* Data listing *

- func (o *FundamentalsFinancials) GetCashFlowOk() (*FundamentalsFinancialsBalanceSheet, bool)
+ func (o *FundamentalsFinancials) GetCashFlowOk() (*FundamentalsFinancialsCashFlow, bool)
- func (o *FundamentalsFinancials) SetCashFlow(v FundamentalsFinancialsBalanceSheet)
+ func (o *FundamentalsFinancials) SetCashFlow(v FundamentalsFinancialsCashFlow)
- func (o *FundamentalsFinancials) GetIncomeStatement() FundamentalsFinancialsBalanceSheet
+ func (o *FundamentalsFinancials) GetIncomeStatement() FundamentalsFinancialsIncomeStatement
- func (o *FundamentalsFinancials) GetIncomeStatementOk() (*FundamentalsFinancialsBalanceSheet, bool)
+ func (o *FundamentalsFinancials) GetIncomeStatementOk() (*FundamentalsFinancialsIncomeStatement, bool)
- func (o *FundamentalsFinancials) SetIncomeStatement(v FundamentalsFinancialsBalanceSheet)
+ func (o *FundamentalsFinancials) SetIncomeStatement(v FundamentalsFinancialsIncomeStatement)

---

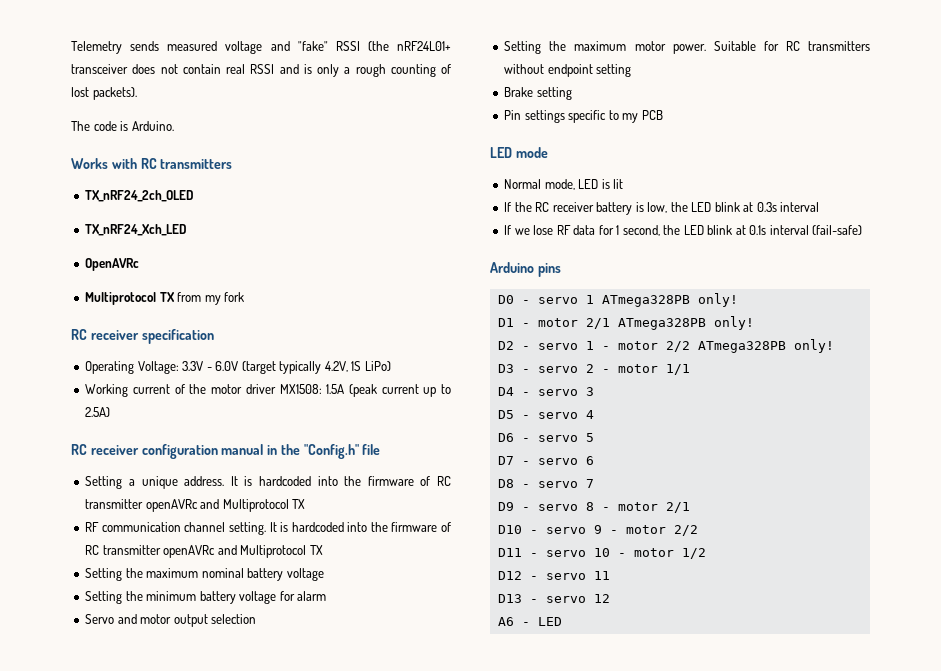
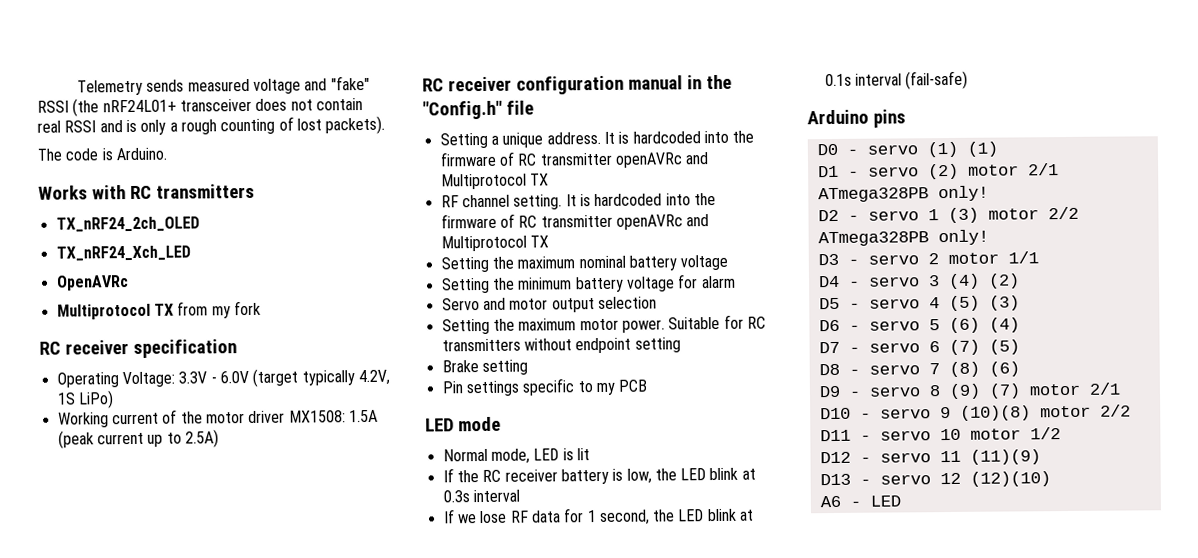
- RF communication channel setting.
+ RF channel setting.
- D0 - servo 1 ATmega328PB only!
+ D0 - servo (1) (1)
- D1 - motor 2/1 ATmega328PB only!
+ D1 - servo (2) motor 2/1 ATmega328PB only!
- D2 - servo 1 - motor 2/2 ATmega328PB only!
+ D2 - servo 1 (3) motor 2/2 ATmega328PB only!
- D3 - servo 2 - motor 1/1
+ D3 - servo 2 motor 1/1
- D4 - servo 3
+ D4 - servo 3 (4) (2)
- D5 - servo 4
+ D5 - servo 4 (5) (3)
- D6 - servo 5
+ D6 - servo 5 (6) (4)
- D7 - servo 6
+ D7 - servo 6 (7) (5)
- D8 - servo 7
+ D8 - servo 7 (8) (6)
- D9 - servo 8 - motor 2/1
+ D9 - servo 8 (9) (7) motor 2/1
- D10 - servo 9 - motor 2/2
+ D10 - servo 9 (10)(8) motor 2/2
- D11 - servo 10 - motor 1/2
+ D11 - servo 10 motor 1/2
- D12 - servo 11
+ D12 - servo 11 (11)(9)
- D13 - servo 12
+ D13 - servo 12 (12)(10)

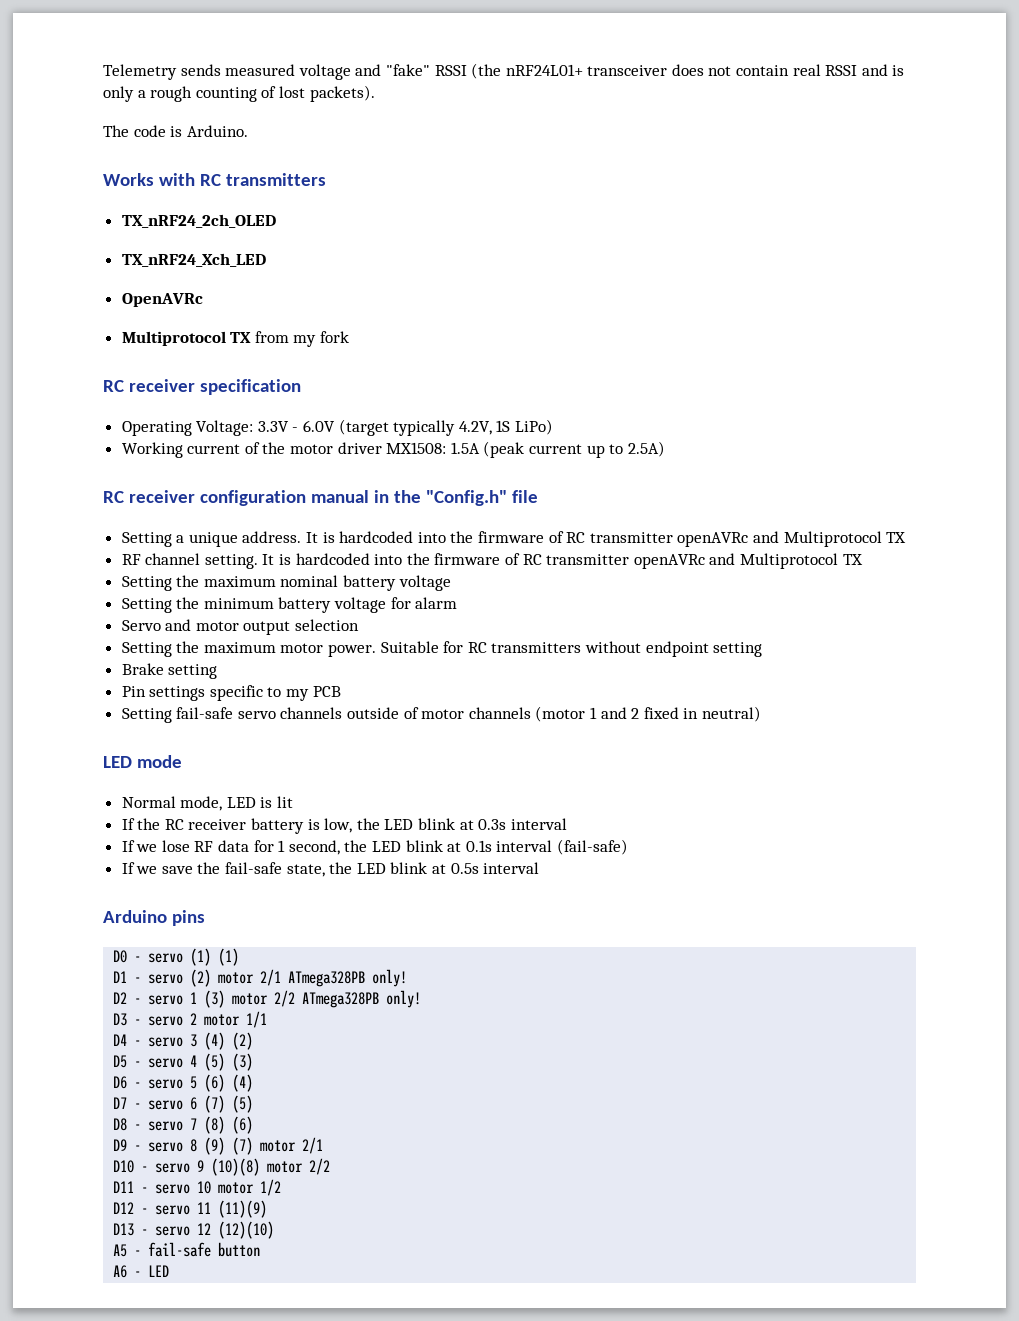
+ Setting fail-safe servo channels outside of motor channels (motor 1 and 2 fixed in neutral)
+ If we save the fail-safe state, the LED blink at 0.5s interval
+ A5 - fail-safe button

* Assignment *
From the entries, report every line in which the string "SetIncomeStatement" occurs.

* Written reply *
- func (o *FundamentalsFinancials) SetIncomeStatement(v FundamentalsFinancialsBalanceSheet)
+ func (o *FundamentalsFinancials) SetIncomeStatement(v FundamentalsFinancialsIncomeStatement)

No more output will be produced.